**Input**
==================================================
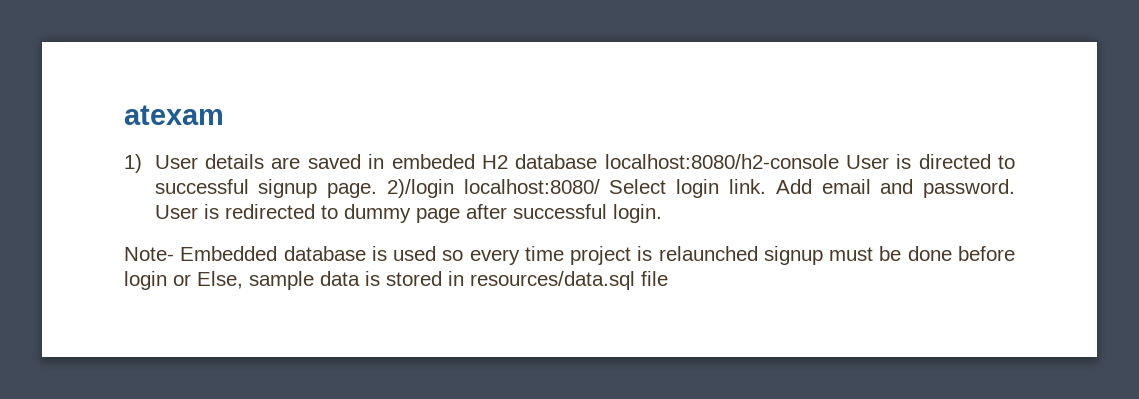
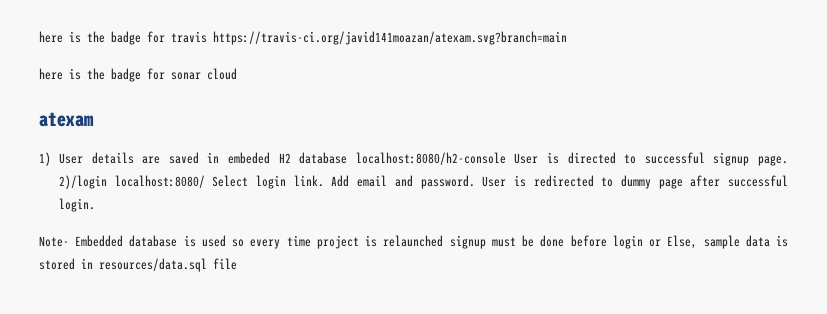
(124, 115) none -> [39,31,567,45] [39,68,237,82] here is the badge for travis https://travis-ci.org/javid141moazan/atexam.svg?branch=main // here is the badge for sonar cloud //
==================================================
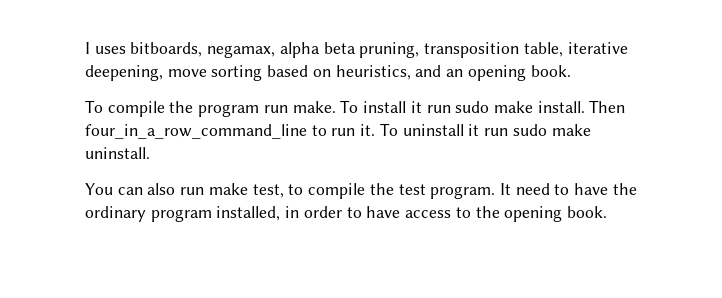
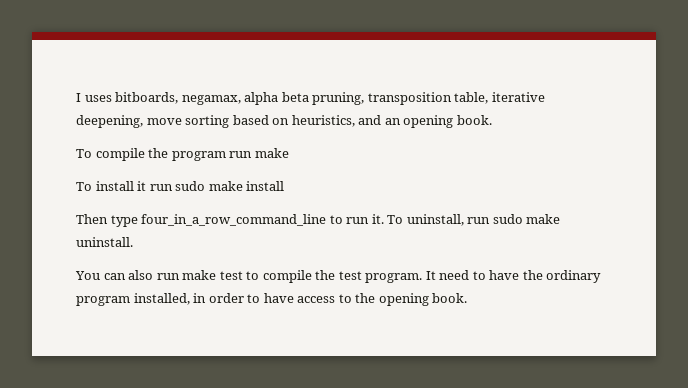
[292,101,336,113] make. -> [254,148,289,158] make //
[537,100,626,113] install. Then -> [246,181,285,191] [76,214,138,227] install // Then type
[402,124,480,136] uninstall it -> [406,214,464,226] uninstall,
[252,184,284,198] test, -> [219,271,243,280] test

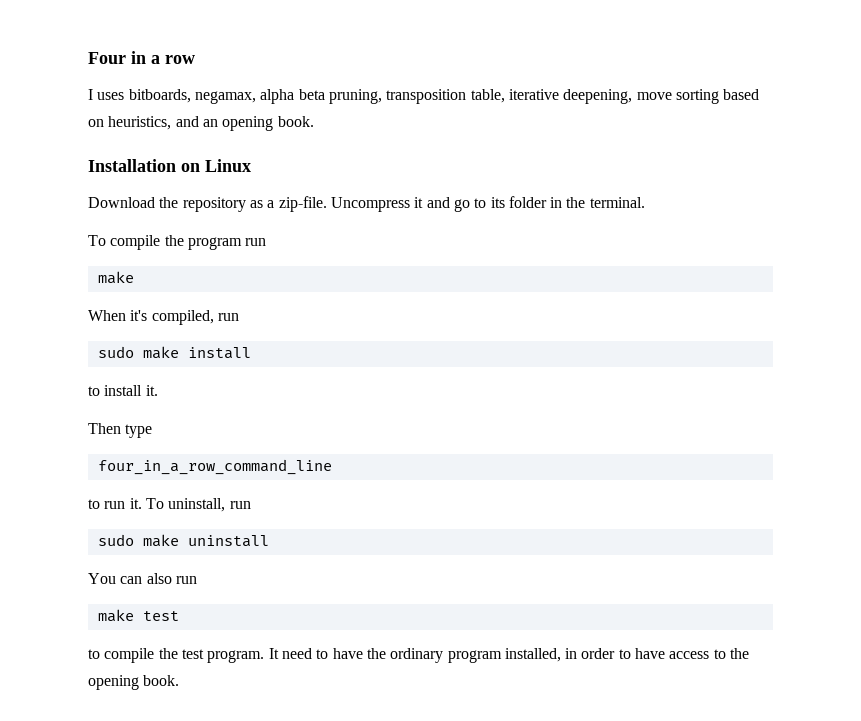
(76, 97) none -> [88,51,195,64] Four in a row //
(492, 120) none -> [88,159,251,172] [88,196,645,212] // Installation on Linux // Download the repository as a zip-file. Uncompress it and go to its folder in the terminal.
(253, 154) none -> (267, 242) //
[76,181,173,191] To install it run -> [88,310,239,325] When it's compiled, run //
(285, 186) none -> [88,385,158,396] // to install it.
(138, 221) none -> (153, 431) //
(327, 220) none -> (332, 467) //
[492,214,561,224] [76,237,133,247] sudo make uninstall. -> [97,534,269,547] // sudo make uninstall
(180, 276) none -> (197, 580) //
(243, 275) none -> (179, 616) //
==================================================
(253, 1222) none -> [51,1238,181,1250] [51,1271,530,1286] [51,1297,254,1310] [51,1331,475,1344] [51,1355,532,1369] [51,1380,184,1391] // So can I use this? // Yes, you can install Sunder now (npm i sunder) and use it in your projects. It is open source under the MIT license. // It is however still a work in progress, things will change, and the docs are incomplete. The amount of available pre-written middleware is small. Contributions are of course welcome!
==================================================
**Work request**
Above this task is a listing with pictures in it. Retype only the lines from the one containing "[292,101,336,113] make. ->" through the one containing "(243, 275) none -> (179, 616) //", both included, and not the pictures.

**Answer box**
[292,101,336,113] make. -> [254,148,289,158] make //
[537,100,626,113] install. Then -> [246,181,285,191] [76,214,138,227] install // Then type
[402,124,480,136] uninstall it -> [406,214,464,226] uninstall,
[252,184,284,198] test, -> [219,271,243,280] test

(76, 97) none -> [88,51,195,64] Four in a row //
(492, 120) none -> [88,159,251,172] [88,196,645,212] // Installation on Linux // Download the repository as a zip-file. Uncompress it and go to its folder in the terminal.
(253, 154) none -> (267, 242) //
[76,181,173,191] To install it run -> [88,310,239,325] When it's compiled, run //
(285, 186) none -> [88,385,158,396] // to install it.
(138, 221) none -> (153, 431) //
(327, 220) none -> (332, 467) //
[492,214,561,224] [76,237,133,247] sudo make uninstall. -> [97,534,269,547] // sudo make uninstall
(180, 276) none -> (197, 580) //
(243, 275) none -> (179, 616) //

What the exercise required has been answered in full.